If you think I’m being facetious I am, a little. It is important to understand that when you grow up around something it becomes normal, it doesn’t have that sense of horror and you talk and think and feel about it in all the ways you do about anything else with which you are familiar. I lived in a place and at a time that happened to be fairly rough. Being the son of policeman and basically having a financially safe and stable family meant I was insulated from a lot of bad things; I saw them happening all round me but mostly they didn’t touch me too closely. It also put a bit of a target on my back and probably sent a bit more violence my way over the years but the main point I guess I am trying to make is I know how easy it is for children to grow up thinking anything is normal. There was a level of violence and knife crime that I just didn’t find shocking as a youth. I talk to people I meet in my life now and sometimes forget myself and tell a story and get reminded quickly by the looks of horror on their faces that not everybody grows up the same way.

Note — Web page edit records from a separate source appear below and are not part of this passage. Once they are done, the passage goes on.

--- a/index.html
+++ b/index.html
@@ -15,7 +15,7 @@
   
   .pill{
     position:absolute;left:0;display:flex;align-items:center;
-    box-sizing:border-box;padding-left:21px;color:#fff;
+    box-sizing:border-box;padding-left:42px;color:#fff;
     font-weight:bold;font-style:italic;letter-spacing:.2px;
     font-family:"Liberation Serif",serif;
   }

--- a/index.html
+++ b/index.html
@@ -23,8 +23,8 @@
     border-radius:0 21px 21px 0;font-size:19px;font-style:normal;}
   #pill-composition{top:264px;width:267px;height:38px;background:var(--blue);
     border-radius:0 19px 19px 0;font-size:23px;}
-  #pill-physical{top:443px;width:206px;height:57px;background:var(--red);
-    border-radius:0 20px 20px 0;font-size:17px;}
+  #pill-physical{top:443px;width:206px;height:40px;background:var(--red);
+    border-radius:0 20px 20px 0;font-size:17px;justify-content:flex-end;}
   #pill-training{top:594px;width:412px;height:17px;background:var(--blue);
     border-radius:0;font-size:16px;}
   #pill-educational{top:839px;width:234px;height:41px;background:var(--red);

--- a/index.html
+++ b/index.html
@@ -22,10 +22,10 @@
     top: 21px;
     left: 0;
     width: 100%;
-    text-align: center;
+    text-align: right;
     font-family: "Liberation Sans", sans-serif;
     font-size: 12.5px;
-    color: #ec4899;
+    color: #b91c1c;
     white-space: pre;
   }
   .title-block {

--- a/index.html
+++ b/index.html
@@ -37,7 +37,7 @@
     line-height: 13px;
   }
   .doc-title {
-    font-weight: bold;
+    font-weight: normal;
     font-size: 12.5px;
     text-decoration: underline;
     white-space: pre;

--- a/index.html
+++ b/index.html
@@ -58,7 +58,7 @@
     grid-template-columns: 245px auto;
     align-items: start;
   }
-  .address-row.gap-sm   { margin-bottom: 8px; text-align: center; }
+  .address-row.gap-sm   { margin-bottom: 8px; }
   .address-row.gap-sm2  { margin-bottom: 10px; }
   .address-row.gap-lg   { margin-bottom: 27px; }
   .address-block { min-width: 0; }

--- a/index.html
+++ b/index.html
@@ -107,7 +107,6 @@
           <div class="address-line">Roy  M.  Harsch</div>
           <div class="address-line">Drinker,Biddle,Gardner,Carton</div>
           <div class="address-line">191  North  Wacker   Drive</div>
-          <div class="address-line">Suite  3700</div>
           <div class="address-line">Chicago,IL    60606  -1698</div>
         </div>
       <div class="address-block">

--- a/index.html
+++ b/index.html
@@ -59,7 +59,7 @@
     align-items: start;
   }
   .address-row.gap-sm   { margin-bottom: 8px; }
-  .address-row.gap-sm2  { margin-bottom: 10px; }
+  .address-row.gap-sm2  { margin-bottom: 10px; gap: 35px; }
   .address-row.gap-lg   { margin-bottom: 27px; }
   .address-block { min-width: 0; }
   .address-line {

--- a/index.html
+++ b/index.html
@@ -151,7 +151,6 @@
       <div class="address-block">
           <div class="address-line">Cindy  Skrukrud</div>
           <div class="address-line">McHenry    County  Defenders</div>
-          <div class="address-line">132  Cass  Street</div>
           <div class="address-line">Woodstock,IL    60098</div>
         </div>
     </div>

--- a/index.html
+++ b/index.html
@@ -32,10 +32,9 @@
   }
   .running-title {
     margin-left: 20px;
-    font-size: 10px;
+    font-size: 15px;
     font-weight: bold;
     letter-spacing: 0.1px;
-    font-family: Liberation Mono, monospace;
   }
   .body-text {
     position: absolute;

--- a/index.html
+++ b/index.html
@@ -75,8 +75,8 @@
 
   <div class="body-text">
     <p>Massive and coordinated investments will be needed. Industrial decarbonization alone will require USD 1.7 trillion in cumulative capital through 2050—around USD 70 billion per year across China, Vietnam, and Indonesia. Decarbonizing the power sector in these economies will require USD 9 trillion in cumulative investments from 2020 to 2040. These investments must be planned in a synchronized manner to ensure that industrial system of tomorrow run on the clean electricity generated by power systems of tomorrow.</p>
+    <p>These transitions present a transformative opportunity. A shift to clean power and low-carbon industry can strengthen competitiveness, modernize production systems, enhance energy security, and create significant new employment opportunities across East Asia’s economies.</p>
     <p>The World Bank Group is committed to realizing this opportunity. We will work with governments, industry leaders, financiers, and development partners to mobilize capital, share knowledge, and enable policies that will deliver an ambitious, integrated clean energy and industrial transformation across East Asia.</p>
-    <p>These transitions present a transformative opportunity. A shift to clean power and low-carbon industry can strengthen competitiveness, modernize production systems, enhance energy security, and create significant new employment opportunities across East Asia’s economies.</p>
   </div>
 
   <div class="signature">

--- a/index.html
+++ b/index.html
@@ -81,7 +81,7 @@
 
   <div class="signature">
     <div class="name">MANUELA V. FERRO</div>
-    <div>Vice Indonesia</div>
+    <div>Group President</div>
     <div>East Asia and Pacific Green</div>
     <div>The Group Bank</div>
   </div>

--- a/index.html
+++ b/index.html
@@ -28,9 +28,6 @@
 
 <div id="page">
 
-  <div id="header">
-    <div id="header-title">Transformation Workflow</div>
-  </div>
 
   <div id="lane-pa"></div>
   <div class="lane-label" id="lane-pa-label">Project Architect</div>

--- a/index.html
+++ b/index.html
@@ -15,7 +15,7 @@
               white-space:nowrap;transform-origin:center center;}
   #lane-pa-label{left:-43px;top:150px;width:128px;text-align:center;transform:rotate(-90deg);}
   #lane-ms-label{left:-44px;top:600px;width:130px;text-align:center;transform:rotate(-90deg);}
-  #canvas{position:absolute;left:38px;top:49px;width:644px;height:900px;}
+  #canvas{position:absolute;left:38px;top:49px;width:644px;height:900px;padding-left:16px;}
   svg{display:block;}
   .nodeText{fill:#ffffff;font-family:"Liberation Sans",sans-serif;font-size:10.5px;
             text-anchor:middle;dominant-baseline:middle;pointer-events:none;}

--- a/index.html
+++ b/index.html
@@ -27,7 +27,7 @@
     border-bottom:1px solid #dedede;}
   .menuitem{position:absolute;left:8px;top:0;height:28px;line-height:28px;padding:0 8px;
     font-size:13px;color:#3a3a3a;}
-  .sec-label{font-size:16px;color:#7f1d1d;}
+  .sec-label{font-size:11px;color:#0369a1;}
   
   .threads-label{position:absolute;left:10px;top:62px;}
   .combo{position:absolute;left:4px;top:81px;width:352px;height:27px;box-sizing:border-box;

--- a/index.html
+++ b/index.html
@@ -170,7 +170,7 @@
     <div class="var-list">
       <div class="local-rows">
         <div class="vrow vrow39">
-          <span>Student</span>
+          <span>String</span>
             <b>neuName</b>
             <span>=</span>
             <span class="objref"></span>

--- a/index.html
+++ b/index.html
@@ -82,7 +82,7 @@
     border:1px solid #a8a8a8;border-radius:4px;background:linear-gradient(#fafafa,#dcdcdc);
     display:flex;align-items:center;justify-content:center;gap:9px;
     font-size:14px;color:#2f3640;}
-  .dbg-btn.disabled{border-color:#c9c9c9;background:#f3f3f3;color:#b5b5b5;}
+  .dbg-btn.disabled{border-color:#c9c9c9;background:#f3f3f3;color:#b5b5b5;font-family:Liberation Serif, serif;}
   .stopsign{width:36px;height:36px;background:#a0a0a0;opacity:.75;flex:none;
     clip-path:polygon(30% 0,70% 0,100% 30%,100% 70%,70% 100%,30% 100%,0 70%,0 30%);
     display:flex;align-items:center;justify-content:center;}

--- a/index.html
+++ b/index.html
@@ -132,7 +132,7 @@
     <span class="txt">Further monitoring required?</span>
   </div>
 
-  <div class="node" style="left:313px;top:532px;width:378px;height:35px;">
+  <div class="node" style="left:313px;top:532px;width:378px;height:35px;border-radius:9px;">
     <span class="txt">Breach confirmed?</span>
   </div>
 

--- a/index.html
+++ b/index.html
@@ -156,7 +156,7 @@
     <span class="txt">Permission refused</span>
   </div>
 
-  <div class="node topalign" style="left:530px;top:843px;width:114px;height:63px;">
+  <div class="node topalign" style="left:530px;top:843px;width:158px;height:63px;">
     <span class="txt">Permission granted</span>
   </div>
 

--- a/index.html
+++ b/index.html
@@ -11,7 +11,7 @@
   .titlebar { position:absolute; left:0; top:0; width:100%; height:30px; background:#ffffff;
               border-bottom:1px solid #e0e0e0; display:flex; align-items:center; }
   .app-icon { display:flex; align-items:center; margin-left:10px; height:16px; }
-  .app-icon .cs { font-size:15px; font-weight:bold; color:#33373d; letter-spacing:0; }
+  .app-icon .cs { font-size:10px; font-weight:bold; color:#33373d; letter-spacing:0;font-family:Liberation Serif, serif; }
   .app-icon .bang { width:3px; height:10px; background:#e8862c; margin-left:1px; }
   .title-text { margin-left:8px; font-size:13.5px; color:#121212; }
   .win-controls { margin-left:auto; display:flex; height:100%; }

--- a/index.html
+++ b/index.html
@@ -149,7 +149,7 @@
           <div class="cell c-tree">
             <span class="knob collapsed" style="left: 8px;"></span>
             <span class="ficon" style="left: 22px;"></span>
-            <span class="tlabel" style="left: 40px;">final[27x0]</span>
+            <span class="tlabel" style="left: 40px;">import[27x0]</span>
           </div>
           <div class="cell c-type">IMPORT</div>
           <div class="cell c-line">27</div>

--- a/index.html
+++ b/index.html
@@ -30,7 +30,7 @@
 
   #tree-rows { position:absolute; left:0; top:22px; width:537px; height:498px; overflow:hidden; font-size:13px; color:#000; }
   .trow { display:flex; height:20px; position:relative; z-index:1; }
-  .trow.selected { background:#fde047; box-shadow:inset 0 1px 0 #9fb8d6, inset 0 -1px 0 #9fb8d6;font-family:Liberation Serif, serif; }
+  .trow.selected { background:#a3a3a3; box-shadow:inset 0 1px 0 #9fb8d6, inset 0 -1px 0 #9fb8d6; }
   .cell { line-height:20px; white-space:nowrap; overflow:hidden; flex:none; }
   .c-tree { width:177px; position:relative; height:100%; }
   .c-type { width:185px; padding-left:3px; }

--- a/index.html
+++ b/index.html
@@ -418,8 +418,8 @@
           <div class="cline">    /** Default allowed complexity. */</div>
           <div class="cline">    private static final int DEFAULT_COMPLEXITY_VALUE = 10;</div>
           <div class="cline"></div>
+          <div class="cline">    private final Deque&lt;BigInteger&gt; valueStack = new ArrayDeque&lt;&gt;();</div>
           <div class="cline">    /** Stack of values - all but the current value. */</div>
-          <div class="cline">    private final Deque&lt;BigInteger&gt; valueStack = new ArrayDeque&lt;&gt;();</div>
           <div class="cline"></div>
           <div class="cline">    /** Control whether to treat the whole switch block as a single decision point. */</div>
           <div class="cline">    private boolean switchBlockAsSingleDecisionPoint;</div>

So we are talking about knife crime a lot lately in Britain and I have some feelings (more than thoughts) on the subject. You don’t change things from the ‘top’ down. You change the environment children are growing up in and behaviour will change. Children are not stupid and they are not evil they see the world immediately around them and they respond to it. If everything they see tells them violence is a normal everyday thing they will adapt to that.
The place I grew up has changed a lot now. Actually, it’s a lot more dead. O’Devaney Gardens is being demolished. The area has been half-gentrified. The problems I witnessed growing up have been moved somewhere else (if you life there you know where). When I was young I remember noticing that there were no bins on the streets where I lived. You had to walk a long way to get to the first one. I felt that sort of summed up how we were viewed- THEY thought if we had rubbish bins we won’t use them, or we’d set them on fire.
I noticed that when I was young and I felt that just maybe I would burn a fucking bin just to spite THEM. I still feel a little bit that way. It’s not helpful.
Maybe there is a place for longer sentences for knife crime and more prison places, maybe it will somehow help to extend stop and search to anyone who looks like they live in the place where they live…, maybe but you’ll never deal with the problem until you deal with the causes: jobs, health, education; opportunities for work and for beauty. That’s slow work and hard work and the Daily Mail won’t like it. It won’t get you votes. It’ll just make things better.
But we all know Boris Johnson and his like don’t care. The likes of me were never any threat to him. I know, I know I grew up in Ireland not the Uk but “Dublin, Dundee, Humberside…” and all that.
If that one knife that one night had cut my throat people like Johnson won’t give a damn. If I had decided to carry a knife to feel safe after that, people like him would build a prison cell for me. Knife crime is an issue he can use to get votes and, the thing is, he’ll get them.